When I think back to jobs I had, one of my very first ones was like how you described. I wasn’t welcomed and often felt pretty alone on the workplace. Fortunately it was a job where I didn’t have to communicate a lot with my coworkers (I was on the phone most of the time), so when I left, I didn’t miss it, nor them.
Other than that, the jobs I’ve held in the corporate world have been great. Like you said, when we like where we work, it’s tough when the time comes we must leave.
Barbara Swafford´s last blog ..2nd Chance Drawing
Hi Barbara – I’ve been lucky, too, that most of my jobs I’ve gotten along with at least someone and enjoyed the job. Usually when I’ve moved on it’s because I was ready for a change, but there was always someone I left behind that I tried to keep in touch with. When we become adults, the workplace is usually where we make our friends!
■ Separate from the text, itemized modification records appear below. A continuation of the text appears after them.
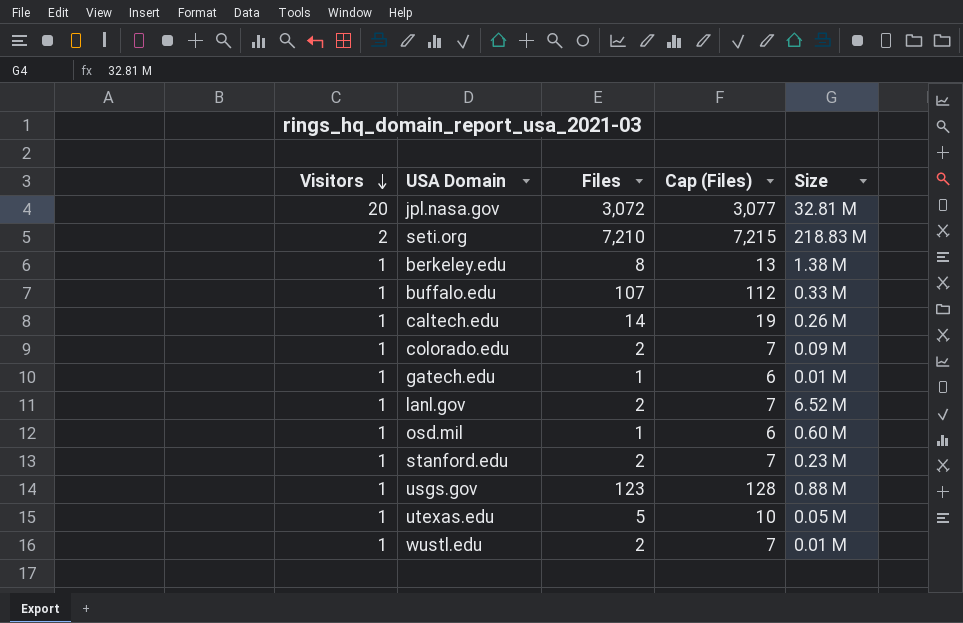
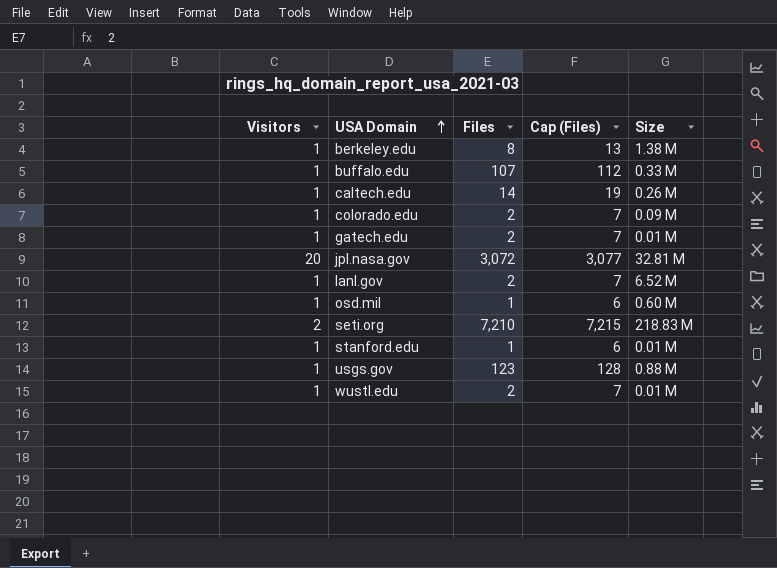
row order: Visitors descending -> USA Domain ascending
row utexas.edu: 1 | 5 | 10 | 0.05 M -> none
gatech.edu | Files: 1 -> 2
gatech.edu | Cap (Files): 6 -> 7
stanford.edu | Files: 2 -> 1
stanford.edu | Cap (Files): 7 -> 6
stanford.edu | Size: 0.23 M -> 0.01 M

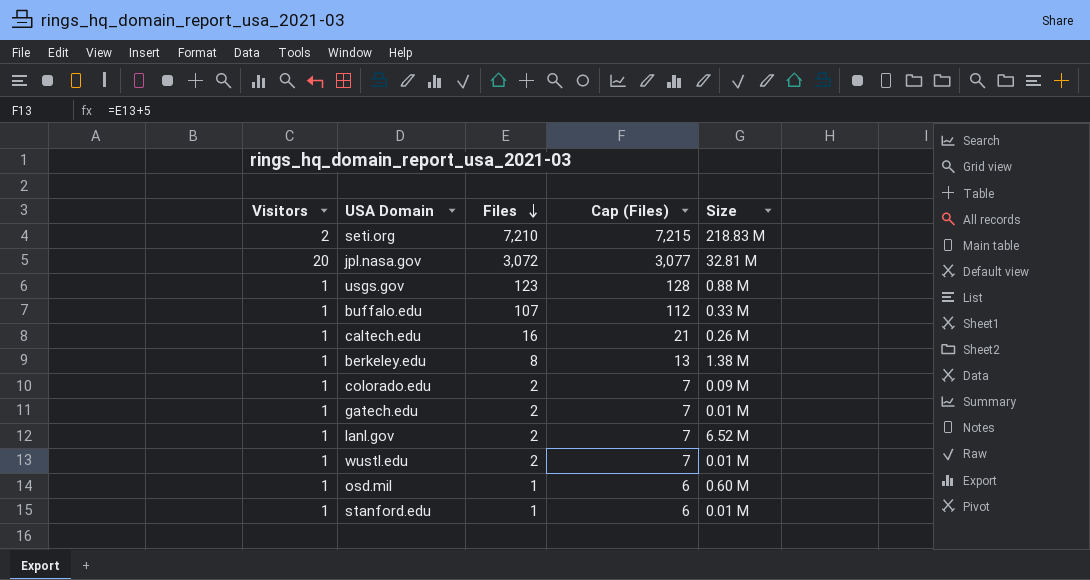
row order: USA Domain ascending -> Files descending
caltech.edu | Files: 14 -> 16
caltech.edu | Cap (Files): 19 -> 21

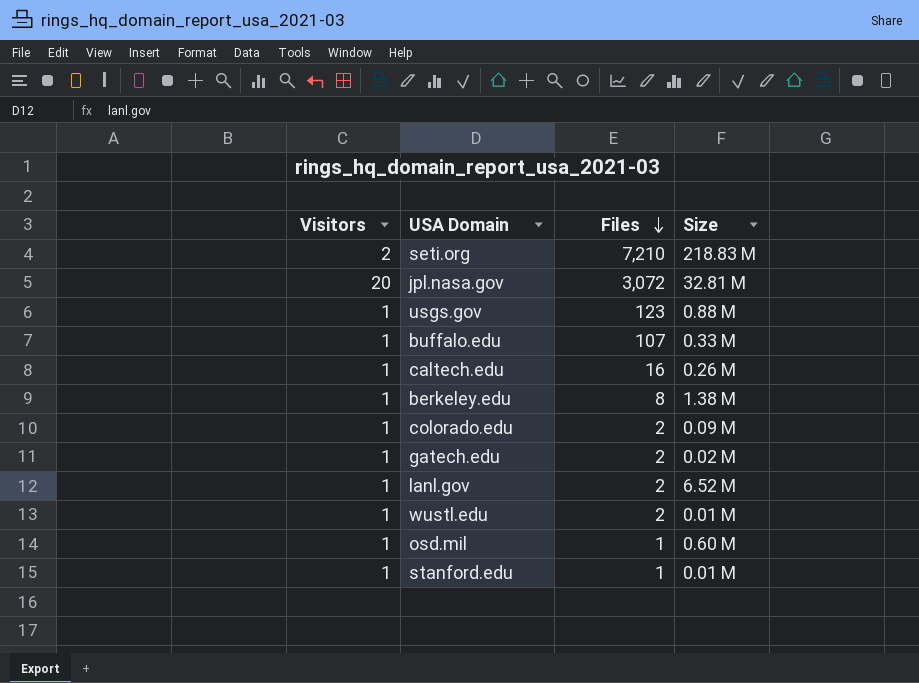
column Cap (Files) | formula: [Files] + 5 -> none
gatech.edu | Size: 0.01 M -> 0.02 M

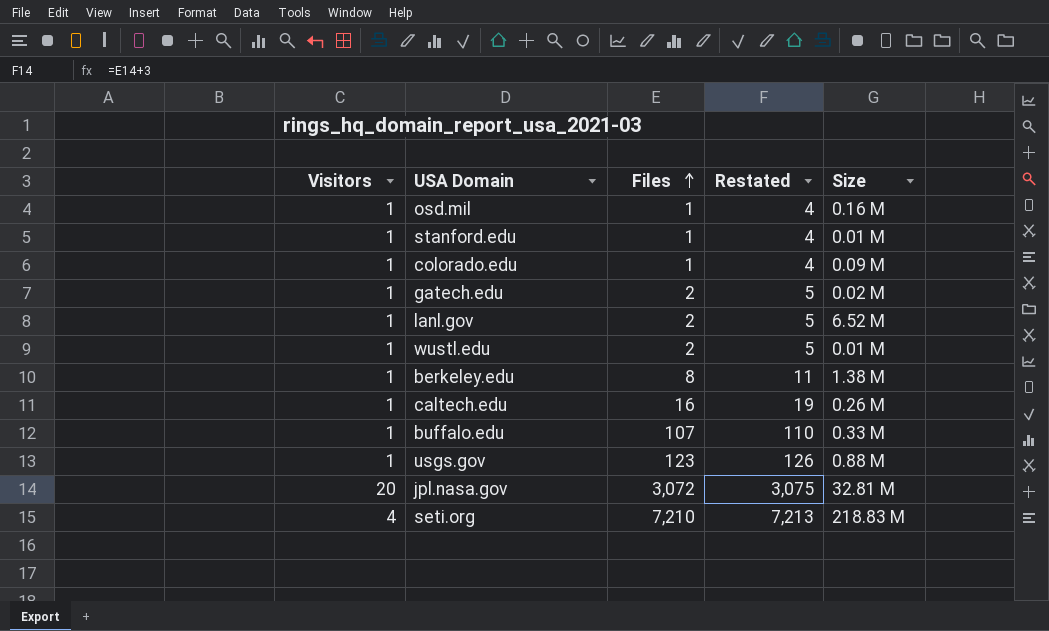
row order: Files descending -> Files ascending
column Restated | formula: none -> [Files] + 3
osd.mil | Size: 0.60 M -> 0.16 M
colorado.edu | Files: 2 -> 1
seti.org | Visitors: 2 -> 4

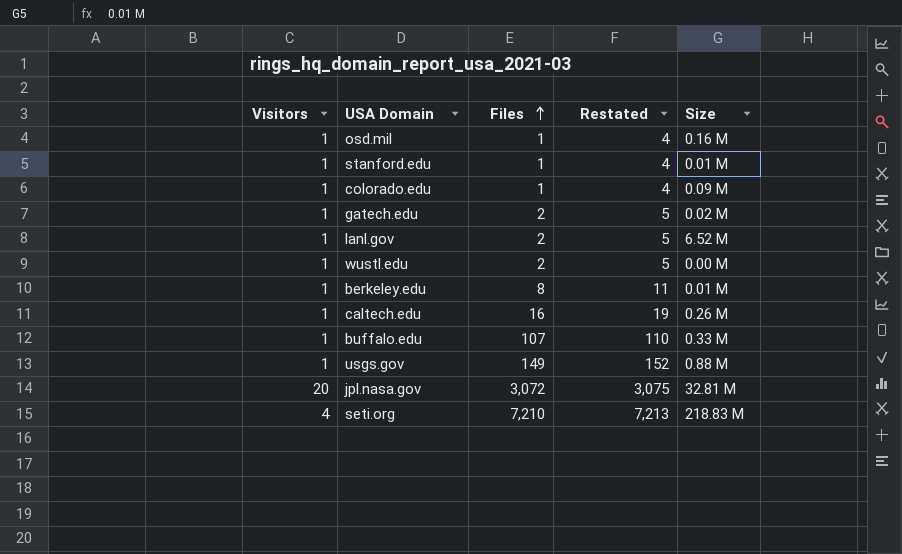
wustl.edu | Size: 0.01 M -> 0.00 M
berkeley.edu | Size: 1.38 M -> 0.01 M
usgs.gov | Files: 123 -> 149
usgs.gov | Restated: 126 -> 152

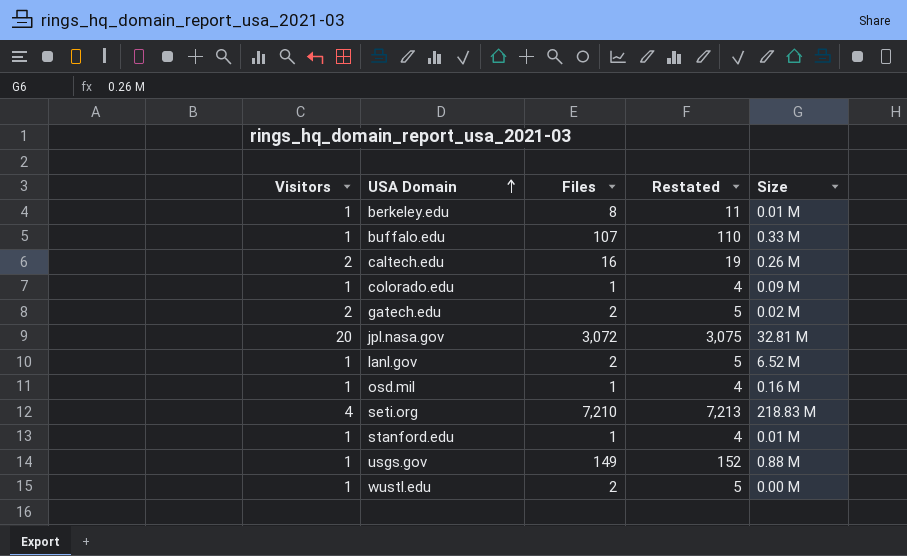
row order: Files ascending -> USA Domain ascending
caltech.edu | Visitors: 1 -> 2
gatech.edu | Visitors: 1 -> 2

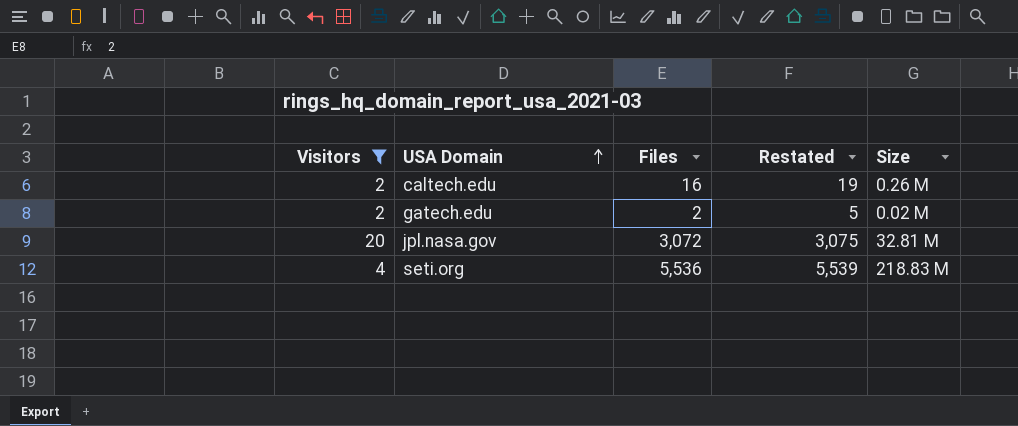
filter: none -> Visitors != 1
seti.org | Files: 7,210 -> 5,536
seti.org | Restated: 7,213 -> 5,539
Happiness is a state of mind that really depends how we see the situations in our lives each day. you can have all the riches in the world but still see it as a lonely place.-:-
Hi Hayden – Thanks for dropping by! I agree with you for the most part. Only we can decide if we are going to be happy or not. I often get frustrated with people who always want to blame everyone else for their misfortune and unhappiness. However, I also believe that those around us can affect our happiness. When that happens, we have a choice to make. Keep them in our circle or dismiss them. However, that is sometimes easier said than done when you are talking about a work or school environment. In those cases, wouldn’t it make sense to surround yourself with those you relate to? If we don’t have to work so hard at being happy, it just makes life easier.